RMT state machine problems

DrMickeyLauer
Posts: 209
Joined: Sun May 22, 2022 2:42 pm

RMT state machine problems

Postby DrMickeyLauer » Wed Jun 25, 2025 9:09 am

I'm using the RMT to send and receive the SAE J2716 SENT protocol which works great, but: I'm getting spurious:

Code: Select all

rmt: rmt_receive(411): channel not in enable state
when calling receive, although I'm 100% sure I'm not calling rmt_disable anywhere. It seems to happen when I have a uxTaskGetSystemState running. If I disable my SysInfo, I never get this error -- although I call that from a task that has the lowest priority.

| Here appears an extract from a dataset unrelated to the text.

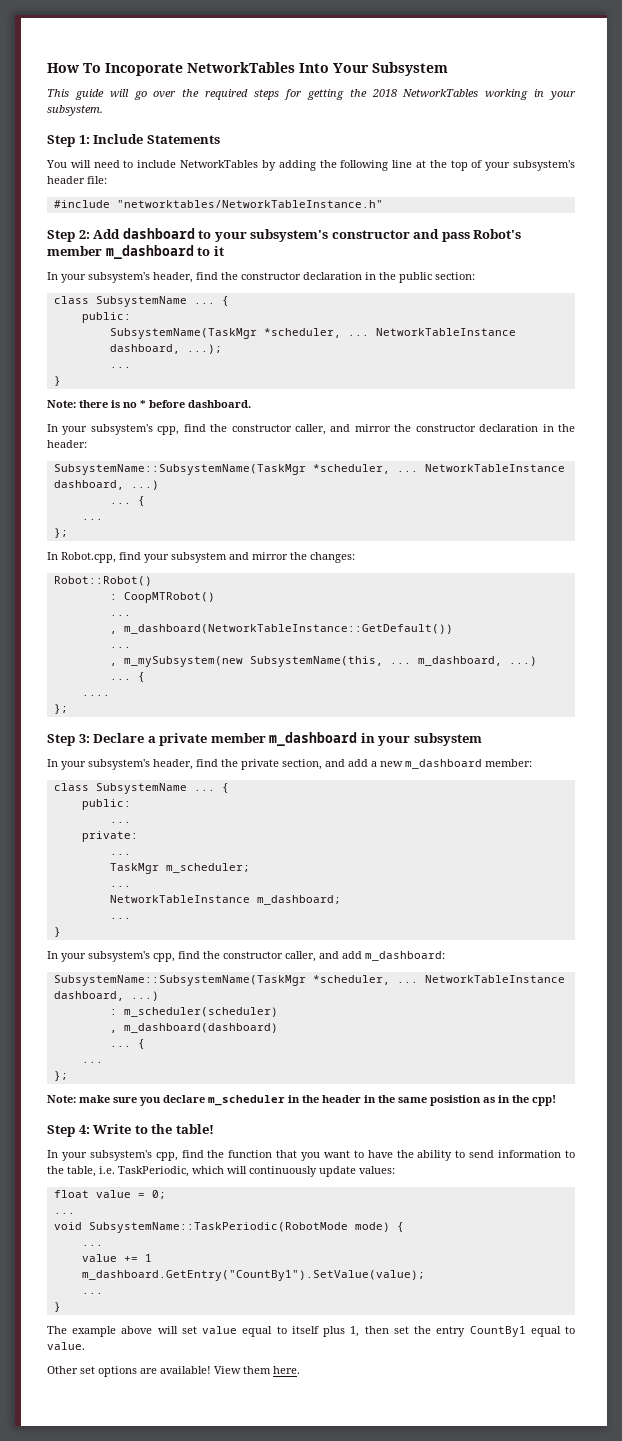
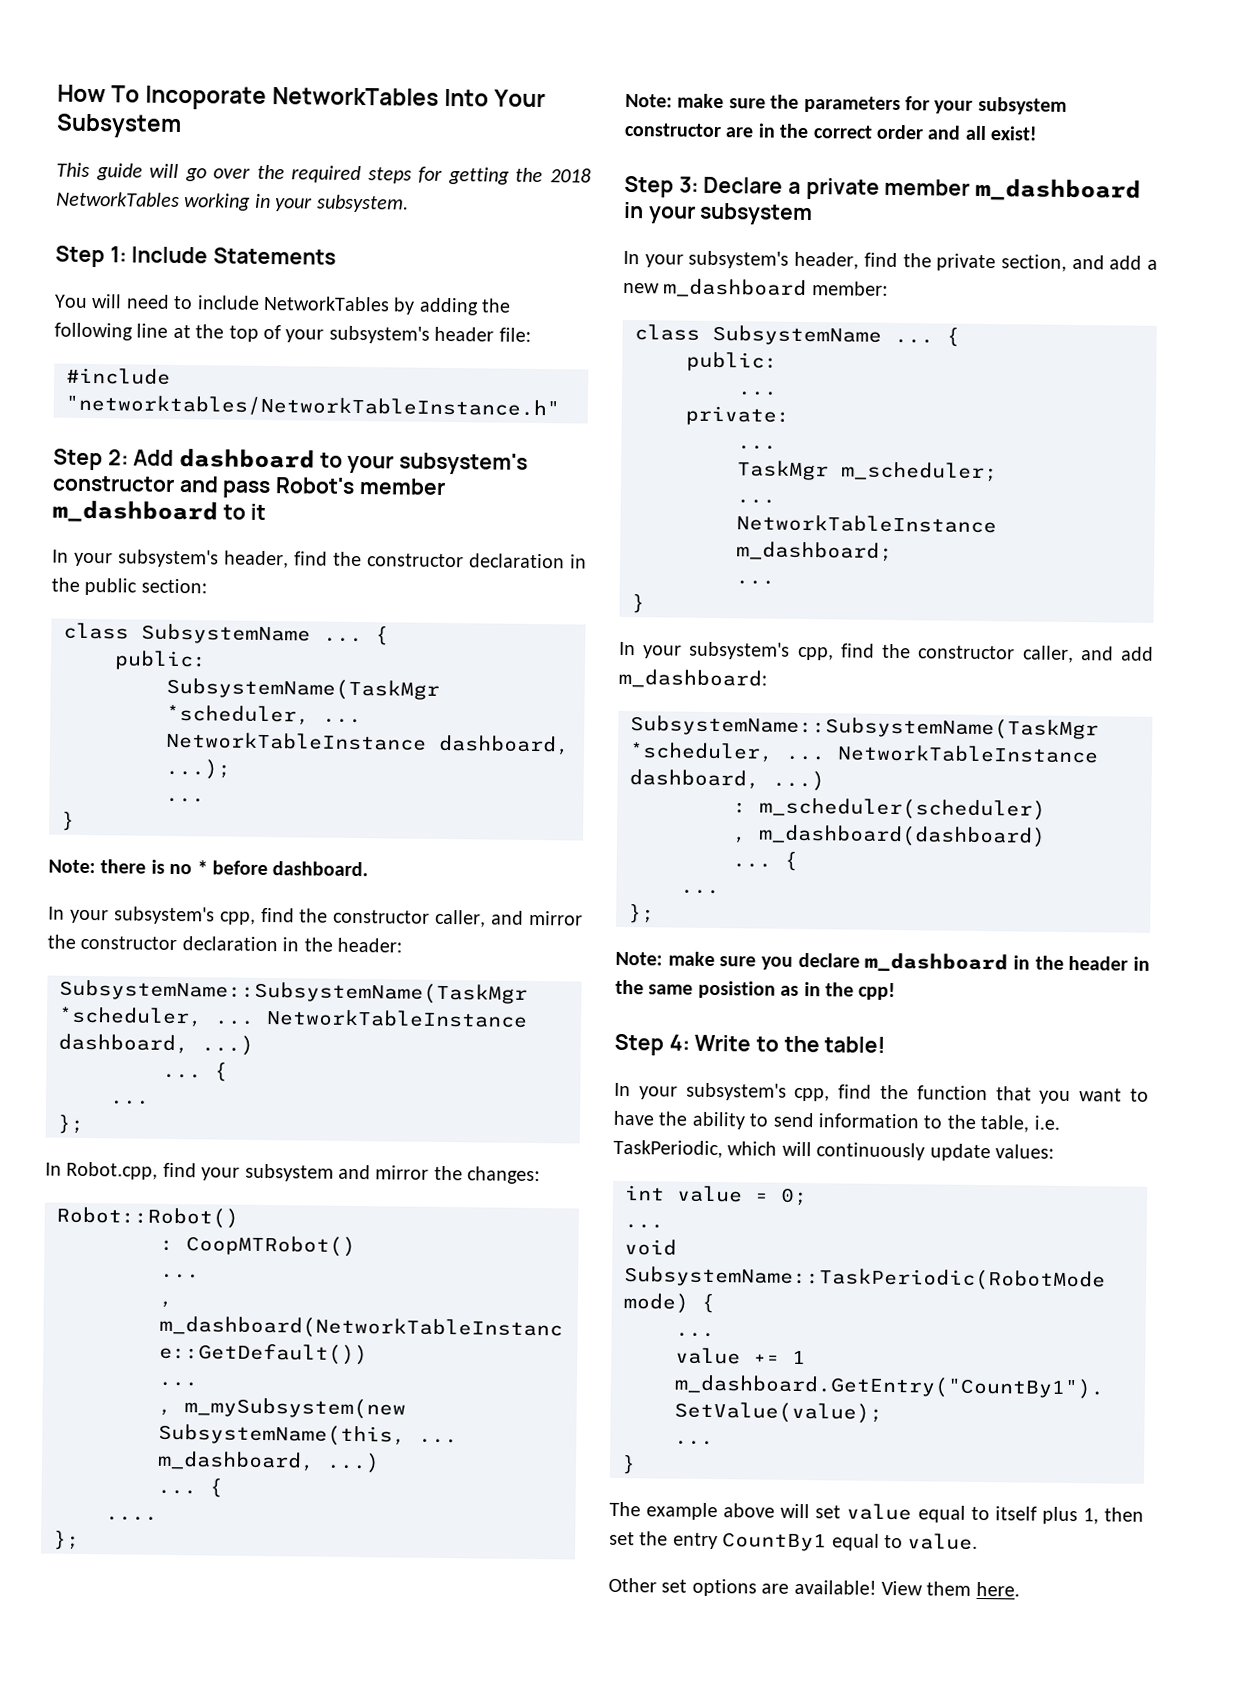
(68, 709) none -> [625,93,1067,115] [624,122,1039,141] // Note: make sure the parameters for your subsystem constructor are in the correct order and all exist!
[208,1095,285,1106] m_scheduler -> [864,952,1009,973] m_dashboard
[53,1190,89,1198] float -> [625,1185,665,1201] int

Looking at the RMT driver's state machine, it made me wonder whether I'm allowed to call rmt_receive from the ISR context at all. Here's my ISR for reference:

Code: Select all

IRAM_ATTR bool RMTReceiverTask::rxDoneCallback(rmt_channel_handle_t channel, const rmt_rx_done_event_data_t* edata, void* user_data) {
    auto* self = static_cast<RMTReceiverTask*>(user_data);
    portBASE_TYPE higherPriorityTaskWoken = pdFALSE;

    bool isFull = false;

    for (auto i = 0; i < edata->num_symbols; i++) {
        if (!isFull) {
            if (!self->symbol_queue.push_ISR(edata->received_symbols[i], higherPriorityTaskWoken)) {
                self->dropped_symbols_count += (edata->num_symbols - i);
                isFull = true;
            }
        }
        if (edata->received_symbols[i].duration0 == 0 || edata->received_symbols[i].duration1 == 0) {
                self->startReceive();
        }
    }    
    if (higherPriorityTaskWoken) {
        portYIELD_FROM_ISR();
    }
    return true;
}
Since I do not want to push symbols with 0 (which are irrelevant for SENT as they reflect only SYNC or PAUSE nibbles) into the queue, I have to restart receiving (since 0 symbols stop the RMT) again.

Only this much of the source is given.